Mit "weniger Leistungen und mehr Anreizen zur Arbeit" sehe Söder eine mögliche Verbesserung des Sozialsystems, die auch ein hohes Potenzial an Einsparungen birgen. Die geplante Ablösung des Bürgergelds mit der neuen Grundsicherung solle laut ihm daher für deutliche Einschnitte genutzt werden.
Merz: "Können uns System nicht mehr leisten"
"Wir leben seit Jahren über unsere Verhältnisse", sagte Bundeskanzler und CDU-Vorsitzender Merz beim NRW-Landesparteitag in Bonn. Das System, das man heute habe, könne man sich mit dem Erwirtschafteten nicht mehr leisten, erklärte er weiter und forderte einschneidende Sozialreformen. Der Sozialstaat sei ihm zufolge nicht mehr finanzierbar.

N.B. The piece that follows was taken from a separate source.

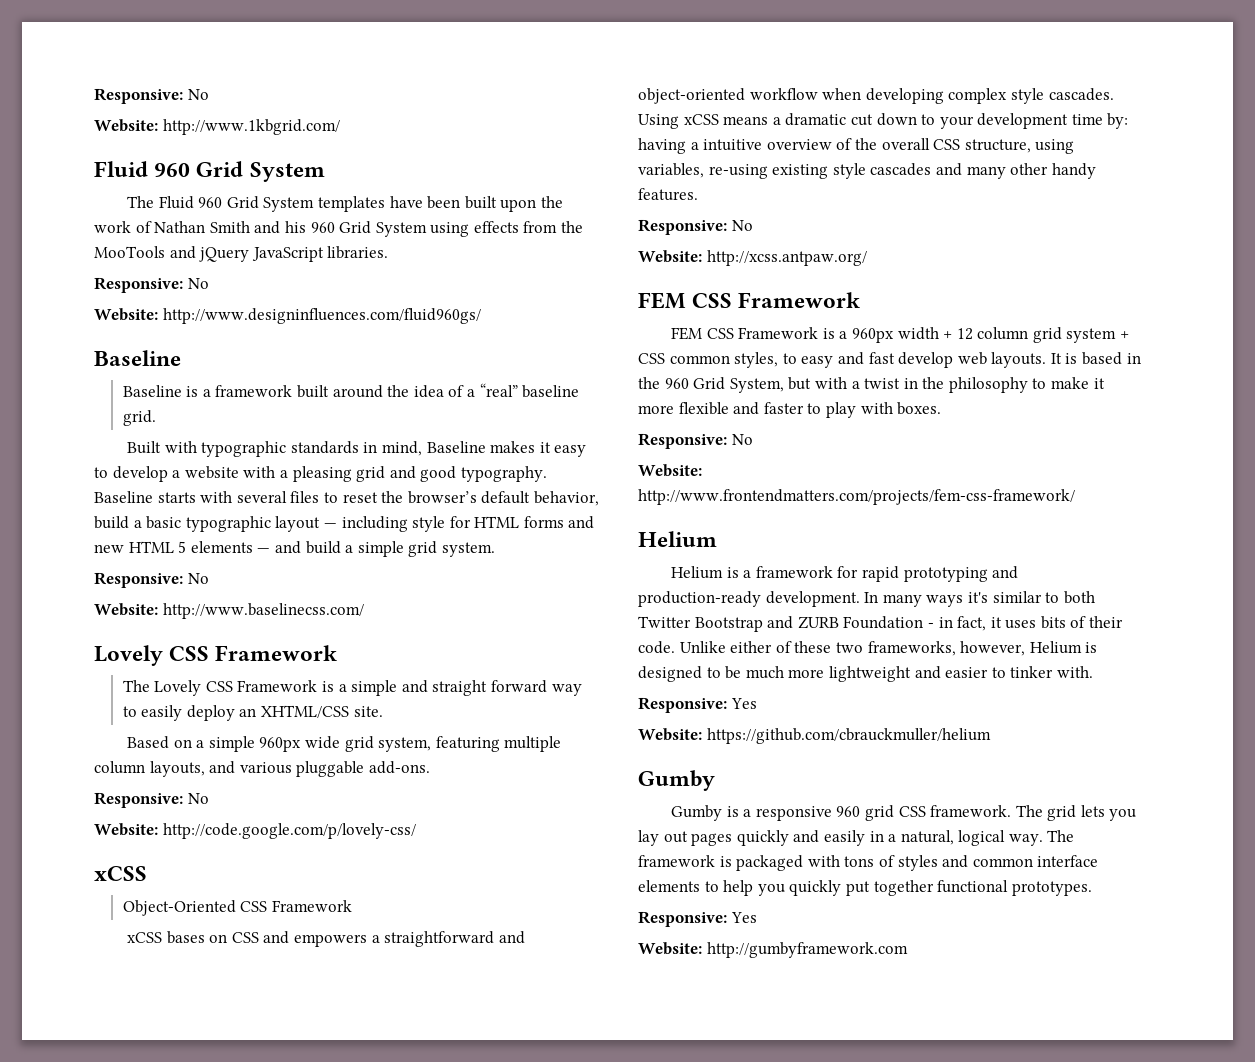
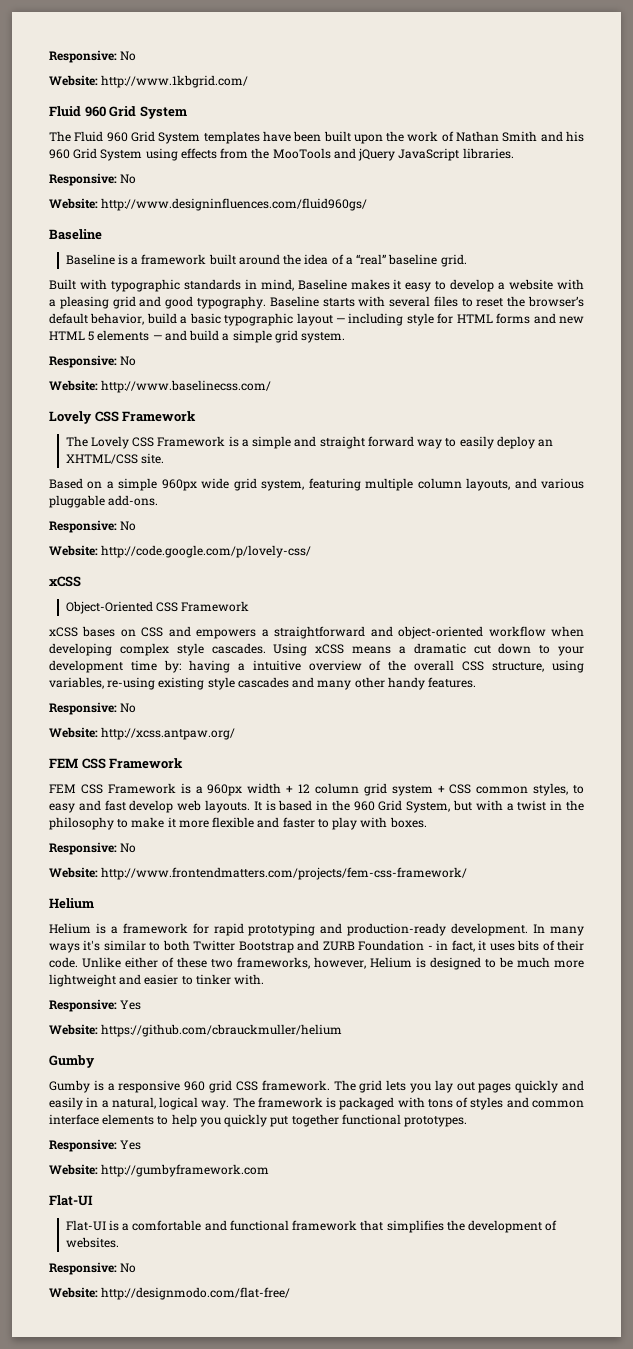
(908, 950) none -> [49,1195,93,1206] [65,1220,558,1233] [65,1237,119,1248] [49,1262,137,1275] [49,1287,291,1300] // Flat-UI // Flat-UI is a comfortable and functional framework that simplifies the development of websites. // Responsive: No // Website: http://designmodo.com/flat-free/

Die Notwendigkeit von Reformen ist auch für die SPD klar. Gewisse Verschärfungen beim Bürgergeld trägt die SPD mit, so Klingbeil im Bericht aus Berlin. Nur die Umsetzung und die betroffenen Bereiche für die möglichen Kürzungen müssen zwischen den Koalitionspartnern ausgehandelt werden.
Im Herbst sind mehrere Gesetze geplant, die eine Reform der Sozialsysteme anstoßen könnten. Die teils gegenläufigen Auffassungen von SPD und Union sorgen jedoch für Reibungen und erschweren einen Kompromiss. Die aktuelle Wirtschaftslage verschärft die Debatte ums Sparen.
Auch die Ampel-Koalition der vergangenen Regierung kämpfte hart um den Haushalt, der damalige Kanzler Olaf Scholz entließ Finanzminister Christian Lindner. Die Ampel zerbrach. So weit soll es zwischen Union und SPD nicht kommen. Auch Merz betonte, es würde nicht zwischen den Koalitionspartnern "clashen". Um die Wogen zu glätten, hatten sich die Fraktionsspitzen von SPD, CDU und CSU vergangene Woche in Würzburg getroffen.
"Diese Koalition wird Brückenbauer sein - in die Zukunft dieses Landes, gegen die Polarisierung in unserer Gesellschaft", sagte CSU-Vorsitzender Alexander Hoffmann in der Kulisse der Alten Mainbrücke in Würzburg. Die SPD teilte dazu, dass es dabei gerecht zugehen müsse.
Sozialstaatskommission nimmt Arbeit auf
Eine Sonderkommission zum Thema Sozialstaat nimmt am heutigen Montag ihre Arbeit auf. Bis Ende des Jahres sollen Vorschläge für mehrere Aspekte des Sozialsystems vorliegen: geplant sind Änderungen in den Bereichen Bürgergeld, Wohngeld und Kinderzuschläge. Bereits im kommenden Jahr sollen einige der Vorschläge bereits Anwendung finden.
In der Sozialstaatskommission treffen Vertreter von Bund, Ländern und Kommunen mit Experten aufeinander. Diese sind unter anderem in Gewerkschaften sowie in Sozial- und Wirtschaftsverbänden tätig. Auch Vertreter des Bundesrechnungshofs wohnen der Kommission bei.